***** Material provided *****

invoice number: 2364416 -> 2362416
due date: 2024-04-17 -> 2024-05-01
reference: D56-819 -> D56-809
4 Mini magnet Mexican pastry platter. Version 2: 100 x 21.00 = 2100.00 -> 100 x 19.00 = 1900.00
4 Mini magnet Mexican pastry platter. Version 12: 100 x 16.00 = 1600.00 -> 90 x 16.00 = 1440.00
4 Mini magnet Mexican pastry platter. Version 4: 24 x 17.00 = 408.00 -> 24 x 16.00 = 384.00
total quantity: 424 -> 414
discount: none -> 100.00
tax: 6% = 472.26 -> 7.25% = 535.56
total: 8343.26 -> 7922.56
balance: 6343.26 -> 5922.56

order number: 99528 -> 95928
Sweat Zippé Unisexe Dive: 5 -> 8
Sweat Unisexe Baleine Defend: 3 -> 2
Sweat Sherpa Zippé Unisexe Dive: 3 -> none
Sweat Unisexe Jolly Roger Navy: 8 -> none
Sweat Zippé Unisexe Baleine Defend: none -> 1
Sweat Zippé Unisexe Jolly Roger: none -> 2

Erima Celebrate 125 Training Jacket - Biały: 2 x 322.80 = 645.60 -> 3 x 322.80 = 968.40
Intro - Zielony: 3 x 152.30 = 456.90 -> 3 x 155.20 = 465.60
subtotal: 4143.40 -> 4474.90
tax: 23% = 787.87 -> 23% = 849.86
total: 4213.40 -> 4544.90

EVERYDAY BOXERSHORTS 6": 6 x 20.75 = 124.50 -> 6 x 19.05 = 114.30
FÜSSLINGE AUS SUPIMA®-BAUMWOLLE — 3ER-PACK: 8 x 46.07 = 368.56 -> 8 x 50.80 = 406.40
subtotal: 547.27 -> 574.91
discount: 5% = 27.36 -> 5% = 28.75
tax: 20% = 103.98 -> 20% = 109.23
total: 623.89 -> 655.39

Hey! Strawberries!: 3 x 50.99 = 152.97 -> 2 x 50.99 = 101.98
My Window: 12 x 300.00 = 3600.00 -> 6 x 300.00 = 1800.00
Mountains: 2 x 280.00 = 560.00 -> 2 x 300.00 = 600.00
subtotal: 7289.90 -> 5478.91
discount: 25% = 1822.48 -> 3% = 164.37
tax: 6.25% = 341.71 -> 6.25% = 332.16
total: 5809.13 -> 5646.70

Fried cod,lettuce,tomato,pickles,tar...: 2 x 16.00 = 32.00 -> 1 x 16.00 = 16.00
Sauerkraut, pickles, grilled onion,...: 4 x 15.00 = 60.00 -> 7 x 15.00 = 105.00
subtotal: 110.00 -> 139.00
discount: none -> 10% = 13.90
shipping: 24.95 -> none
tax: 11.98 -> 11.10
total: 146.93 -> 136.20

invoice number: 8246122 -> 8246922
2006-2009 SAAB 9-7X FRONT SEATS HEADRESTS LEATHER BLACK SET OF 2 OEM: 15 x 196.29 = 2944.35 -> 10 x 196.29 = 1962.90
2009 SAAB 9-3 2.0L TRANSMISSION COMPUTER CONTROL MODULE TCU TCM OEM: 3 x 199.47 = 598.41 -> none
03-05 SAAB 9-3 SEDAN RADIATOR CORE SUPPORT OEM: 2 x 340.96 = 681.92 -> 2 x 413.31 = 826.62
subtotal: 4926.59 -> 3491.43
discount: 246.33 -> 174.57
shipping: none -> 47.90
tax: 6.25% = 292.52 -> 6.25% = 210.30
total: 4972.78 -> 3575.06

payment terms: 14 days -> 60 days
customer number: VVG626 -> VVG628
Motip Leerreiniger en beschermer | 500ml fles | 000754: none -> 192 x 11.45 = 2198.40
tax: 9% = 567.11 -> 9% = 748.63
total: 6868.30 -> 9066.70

*****

Exercise directions> Would you reproduce every record above exactly as it appears?

Answer box>
invoice number: 2364416 -> 2362416
due date: 2024-04-17 -> 2024-05-01
reference: D56-819 -> D56-809
4 Mini magnet Mexican pastry platter. Version 2: 100 x 21.00 = 2100.00 -> 100 x 19.00 = 1900.00
4 Mini magnet Mexican pastry platter. Version 12: 100 x 16.00 = 1600.00 -> 90 x 16.00 = 1440.00
4 Mini magnet Mexican pastry platter. Version 4: 24 x 17.00 = 408.00 -> 24 x 16.00 = 384.00
total quantity: 424 -> 414
discount: none -> 100.00
tax: 6% = 472.26 -> 7.25% = 535.56
total: 8343.26 -> 7922.56
balance: 6343.26 -> 5922.56

order number: 99528 -> 95928
Sweat Zippé Unisexe Dive: 5 -> 8
Sweat Unisexe Baleine Defend: 3 -> 2
Sweat Sherpa Zippé Unisexe Dive: 3 -> none
Sweat Unisexe Jolly Roger Navy: 8 -> none
Sweat Zippé Unisexe Baleine Defend: none -> 1
Sweat Zippé Unisexe Jolly Roger: none -> 2

Erima Celebrate 125 Training Jacket - Biały: 2 x 322.80 = 645.60 -> 3 x 322.80 = 968.40
Intro - Zielony: 3 x 152.30 = 456.90 -> 3 x 155.20 = 465.60
subtotal: 4143.40 -> 4474.90
tax: 23% = 787.87 -> 23% = 849.86
total: 4213.40 -> 4544.90

EVERYDAY BOXERSHORTS 6": 6 x 20.75 = 124.50 -> 6 x 19.05 = 114.30
FÜSSLINGE AUS SUPIMA®-BAUMWOLLE — 3ER-PACK: 8 x 46.07 = 368.56 -> 8 x 50.80 = 406.40
subtotal: 547.27 -> 574.91
discount: 5% = 27.36 -> 5% = 28.75
tax: 20% = 103.98 -> 20% = 109.23
total: 623.89 -> 655.39

Hey! Strawberries!: 3 x 50.99 = 152.97 -> 2 x 50.99 = 101.98
My Window: 12 x 300.00 = 3600.00 -> 6 x 300.00 = 1800.00
Mountains: 2 x 280.00 = 560.00 -> 2 x 300.00 = 600.00
subtotal: 7289.90 -> 5478.91
discount: 25% = 1822.48 -> 3% = 164.37
tax: 6.25% = 341.71 -> 6.25% = 332.16
total: 5809.13 -> 5646.70

Fried cod,lettuce,tomato,pickles,tar...: 2 x 16.00 = 32.00 -> 1 x 16.00 = 16.00
Sauerkraut, pickles, grilled onion,...: 4 x 15.00 = 60.00 -> 7 x 15.00 = 105.00
subtotal: 110.00 -> 139.00
discount: none -> 10% = 13.90
shipping: 24.95 -> none
tax: 11.98 -> 11.10
total: 146.93 -> 136.20

invoice number: 8246122 -> 8246922
2006-2009 SAAB 9-7X FRONT SEATS HEADRESTS LEATHER BLACK SET OF 2 OEM: 15 x 196.29 = 2944.35 -> 10 x 196.29 = 1962.90
2009 SAAB 9-3 2.0L TRANSMISSION COMPUTER CONTROL MODULE TCU TCM OEM: 3 x 199.47 = 598.41 -> none
03-05 SAAB 9-3 SEDAN RADIATOR CORE SUPPORT OEM: 2 x 340.96 = 681.92 -> 2 x 413.31 = 826.62
subtotal: 4926.59 -> 3491.43
discount: 246.33 -> 174.57
shipping: none -> 47.90
tax: 6.25% = 292.52 -> 6.25% = 210.30
total: 4972.78 -> 3575.06

payment terms: 14 days -> 60 days
customer number: VVG626 -> VVG628
Motip Leerreiniger en beschermer | 500ml fles | 000754: none -> 192 x 11.45 = 2198.40
tax: 9% = 567.11 -> 9% = 748.63
total: 6868.30 -> 9066.70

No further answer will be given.